Cocker's new album has some of his best songs since 1995's Different Class with Pulp. Photo / Supplied by Rob Jefferson

Cocker's new album has some of his best songs since 1995's Different Class with Pulp. Photo / Supplied by Rob Jefferson

He's got a reputation as an intelligent chap with a wry and sometimes savage wit, yet Jarvis Cocker is the first to admits he's anything but deep.

"I am profoundly shallow," he sings gleefully on I Never Said I Was Deep, a song from his latest solo album Further Complications.

And in real life, or at least down the phone from his home in Paris, the former frontman for Brit pop veterans Pulp is dead set on backing that clever little lyric up.

"There's a weird thing in our society that people want to appear to be deep," he says in his droll, slightly cheeky Yorkshire lilt. "So they invent problems for themselves, go and become drug addicts, stuff like that, because this message has got round that by suffering you become deep. But there is enough suffering in the world anyway and don't worry, it will come to you. It seems sad that you would artificially induce suffering. You will suffer," he chuckles.

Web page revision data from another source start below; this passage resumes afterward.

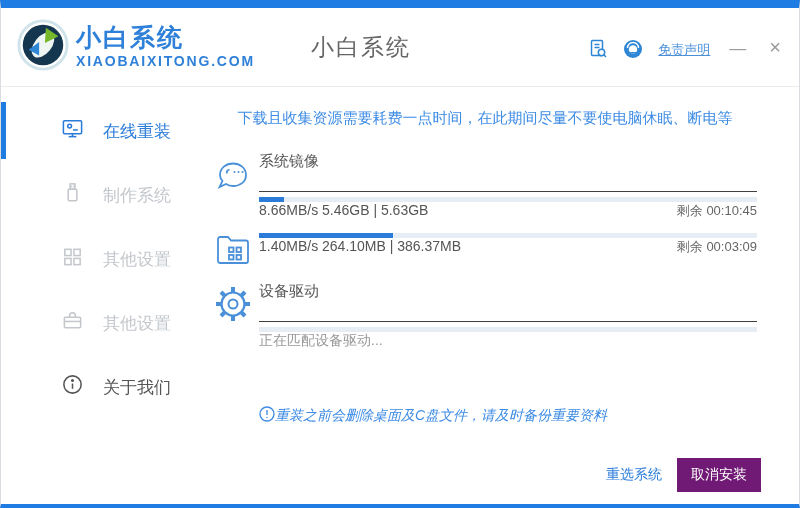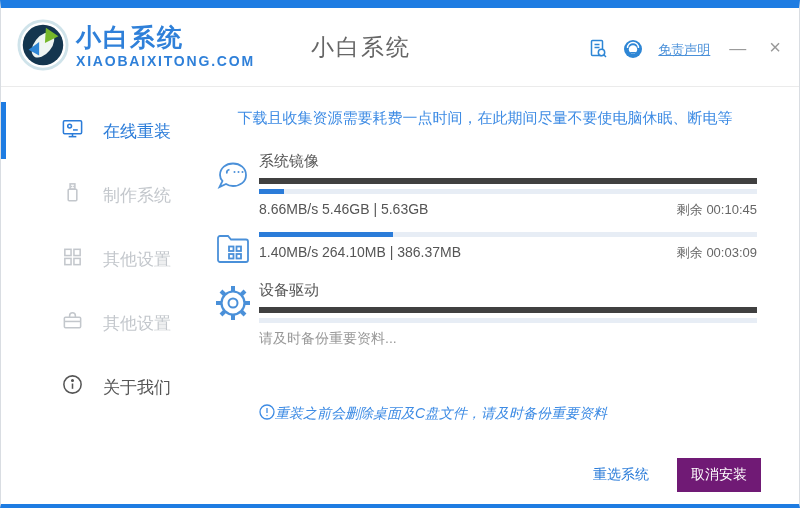--- a/index.html
+++ b/index.html
@@ -28,29 +28,29 @@
   .side-item.active { color:#2b7cd9; }
   .side-item.active::before { content:""; position:absolute; left:0; top:3px; width:5px; height:57px; background:#1e7ce2; }
   .side-item.dark { color:#555; }
   
   .main { flex:1; padding:16px 42px 0 12px; }
   .tip { color:#3d8be4; font-size:15px; text-align:center; margin-top:6px; }
   .tasks { margin-top:24px; }
   .task { display:flex; margin-bottom:8px; }
   .task-icon { width:46px; padding-top:2px; flex-shrink:0; }
   .task-body { flex:1; min-width:0; }
-  .task-name { font-size:15px; color:#555; padding-bottom:7px; border-bottom:6px solid #404040; }
+  .task-name { font-size:15px; color:#555; padding-bottom:20px; border-bottom:1px solid #404040; }
   .task-bar { height:5px; background:#e7edf5; margin-top:5px; overflow:hidden; }
   .task-fill { height:100%; background:#2b7cd9; width:0; }
-  .task-stats { display:flex; justify-content:space-between; align-items:baseline; margin-top:7px; font-size:14px; color:#555; }
+  .task-stats { display:flex; justify-content:space-between; align-items:baseline; font-size:14px; color:#555; }
   .task-remaining { font-size:13px; color:#666; }
   .task.driver .task-stats { color:#999; }
   .notice { display:flex; align-items:center; gap:0; color:#3d8be4; font-size:14px; margin-top:56px; margin-left:46px;font-style:italic; }
   
-  .footer { position:absolute; right:38px; bottom:12px; display:flex; align-items:center; gap:22px; }
+  .footer { position:absolute; right:38px; bottom:12px; display:flex; align-items:center; gap:9px; }
   .reselect { color:#2b7cd9; font-size:14px; cursor:pointer; background:none; border:none; font-family:inherit; }
   .cancel-btn { width:84px; height:34px; background:#701a75; color:#fff; font-size:14px; border:none; cursor:pointer; font-family:inherit; }
 </style>
 </head>
 <body>
 
 <div class="window">
 
   <div class="header">
     <div class="brand">
@@ -216,21 +216,21 @@
               <circle cx="20" cy="20" r="11.5" stroke-width="2.2"></circle>
               <circle cx="20" cy="20" r="4.5" stroke-width="2"></circle>
             </svg>
           </div>
           <div class="task-body">
             <div class="task-name">设备驱动</div>
             <div class="task-bar">
               <div class="task-fill" style="width: 0%;"></div>
             </div>
             <div class="task-stats">
-              <span>请及时备份重要资料...</span>
+              <span>正在匹配设备驱动...</span>
               <span class="task-remaining"></span>
             </div>
           </div>
         </div>
 
       </div>
 
       <div class="notice">
         <span>
           <svg width="16" height="16" viewBox="0 0 16 16" fill="none" stroke="#3d8be4" stroke-width="1.3">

Welcome to the unique, odd, and quite often hilarious world of Jarvis Cocker, who plays the Powerstation in Auckland on December 4.

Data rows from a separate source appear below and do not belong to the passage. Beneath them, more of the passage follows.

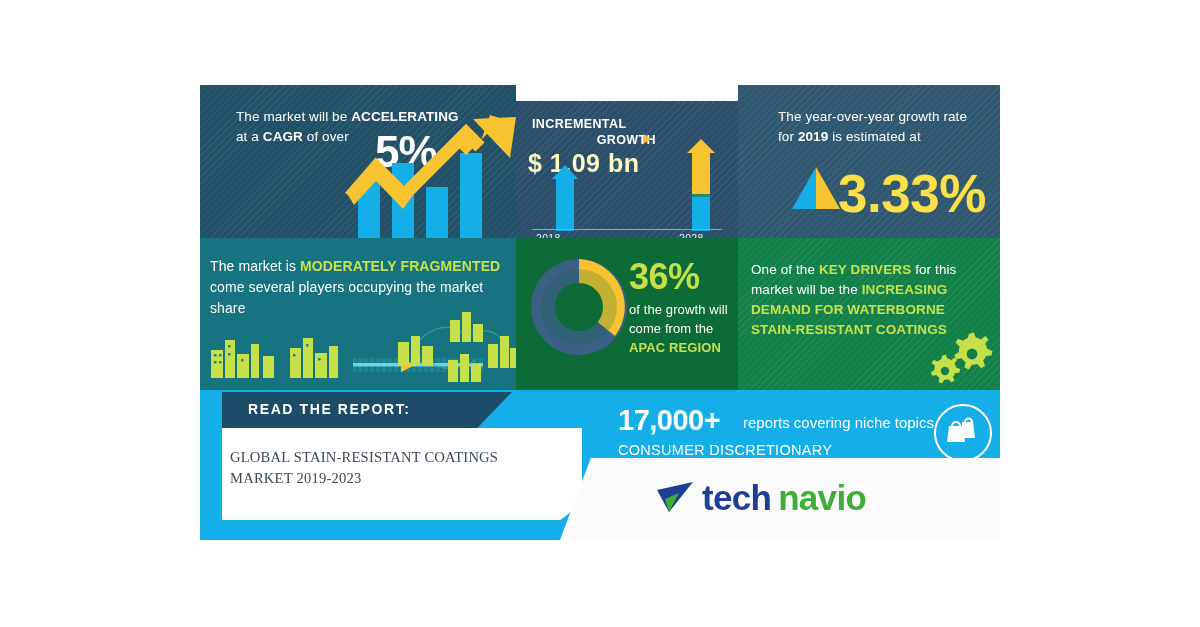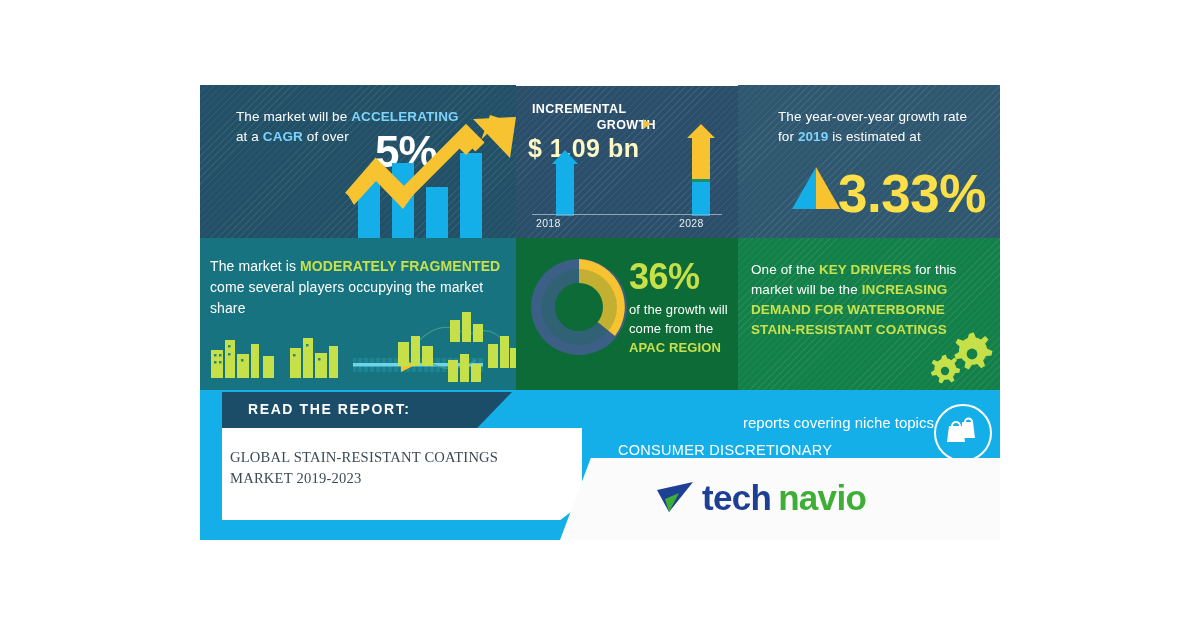--- a/index.html
+++ b/index.html
@@ -7,37 +7,37 @@
 
   #canvas{position:relative;width:1200px;height:627px;background:#ffffff;overflow:hidden;}
 
   
   #info{position:absolute;left:200px;top:85px;width:800px;height:455px;}
 
   .panel{position:absolute;overflow:hidden;box-sizing:border-box;}
 
   
   #p-cagr   {left:0px;   top:0px;   width:316px; height:153px; background:#215067;}
-  #p-incr   {left:316px; top:1px;   width:222px; height:159px; background:#2b4f6b;}
+  #p-incr   {left:316px; top:16px;   width:222px; height:159px; background:#2b4f6b;}
   #p-yoy    {left:538px; top:0px;   width:262px; height:153px; background:#2f5870;}
 
   
   #p-frag   {left:0px;   top:153px; width:316px; height:152px; background:#17737f;}
   #p-apac   {left:316px; top:153px; width:222px; height:152px; background:#0c6b36;}
   #p-driver {left:538px; top:153px; width:262px; height:152px; background:#128048;}
 
   
   #p-footer {left:0px;   top:305px; width:800px; height:150px; background:#14aee8;padding-left:12px;}
 
   .diag{position:absolute;inset:0;opacity:.07;
      background-image:repeating-linear-gradient(135deg,#ffffff 0 1px,transparent 1px 5px);}
 
   
   .txt{position:absolute;color:#ffffff;font-size:13.5px;line-height:20px;letter-spacing:.1px;}
-  .hl-white{color:#7dd3fc;font-weight:bold;}
+  .hl-white{color:#ffffff;font-weight:bold;}
   .hl-lime{color:#c8e04c;font-weight:bold;}
 
   
   #cagr-text{left:36px;top:22px;width:250px;}
   #cagr-val{position:absolute;left:175px;top:42px;font-size:44px;font-weight:bold;color:#fff;letter-spacing:-1px;}
 
   
   #cagr-art{position:absolute;left:140px;top:28px;width:180px;height:125px;}
 
   
@@ -256,20 +256,21 @@
 
     <div class="panel" id="p-footer">
 
       <div id="ribbon">
         <span>READ THE REPORT:</span>
       </div>
 
       <div id="report-card"></div>
       <div id="report-title">GLOBAL STAIN-RESISTANT COATINGS MARKET 2019-2023</div>
 
+      <div id="foot-count">17,000+</div>
       <div id="foot-count-sub">reports covering niche topics</div>
       <div id="foot-cat">CONSUMER DISCRETIONARY</div>
       <div id="foot-read">Read them at:</div>
       <a id="foot-url" href="#">www.technavio.com</a>
 
       <div id="bagcircle">
         <svg width="50" height="50" viewBox="0 0 50 50">
           <path d="M13 20 h14 l2 16 h-18 Z" fill="#ffffff"></path>
           <path d="M16 20 a4 4 0 0 1 8 0" fill="none" stroke="#ffffff" stroke-width="2"></path>
           <path d="M26 16 h11 l2 16 h-13 Z" fill="#ffffff"></path>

Over the course of the interview he mentions how he likes groping (be it for words, emotions or girls' bottoms); he randomly brings up his dislike of Phil Collins (for no apparent reason); and how recording Further Complications was quick with "no sitting round eating a pizza while someone tried to make a snare drum sound like a pterodactyl".

With this sort of turn of phrase it's no wonder he came up with posturing pop gems about love, lust and revelry among the working classes in Pulp songs like Common People, Sorted For Es and Wizz and Disco 2000.

He's also brutally honest - and always has been. Analyse Cocker's lyrics and he's not scared to reveal all about himself, his lovers, friends and acquaintances. Even if the tales are a little rambling and twisted at times.

"I will never get to touch you so I wrote this song instead/So let it penetrate your consciousness/Oh oh oh oh yes", he sings on a song that will remain nameless from Further Complications.

Then there's the naughty pill-popping anthem Sorted For Es and Wizz - "We're all sorted out for E's and wizz ... tell me when the spaceship lands." - that created a stink in Britain upon release in 1995.

He's no stranger to controversy, and for many Cocker is best known as the guy who invaded the stage in protest during Michael Jackson's performance at the 1996 Brit Awards. You see Cocker didn't like the way Jackson saw himself as a "Christ-like" figure.

But, he confesses, as he gets older it becomes harder to be open and honest. "Because we all have to get on in society and have friends and function as human beings. And as you get older, it's a downhill slope towards death, so I suppose there is a temptation to pull a light veil over everything because no one wants to confront their immortality 24/7.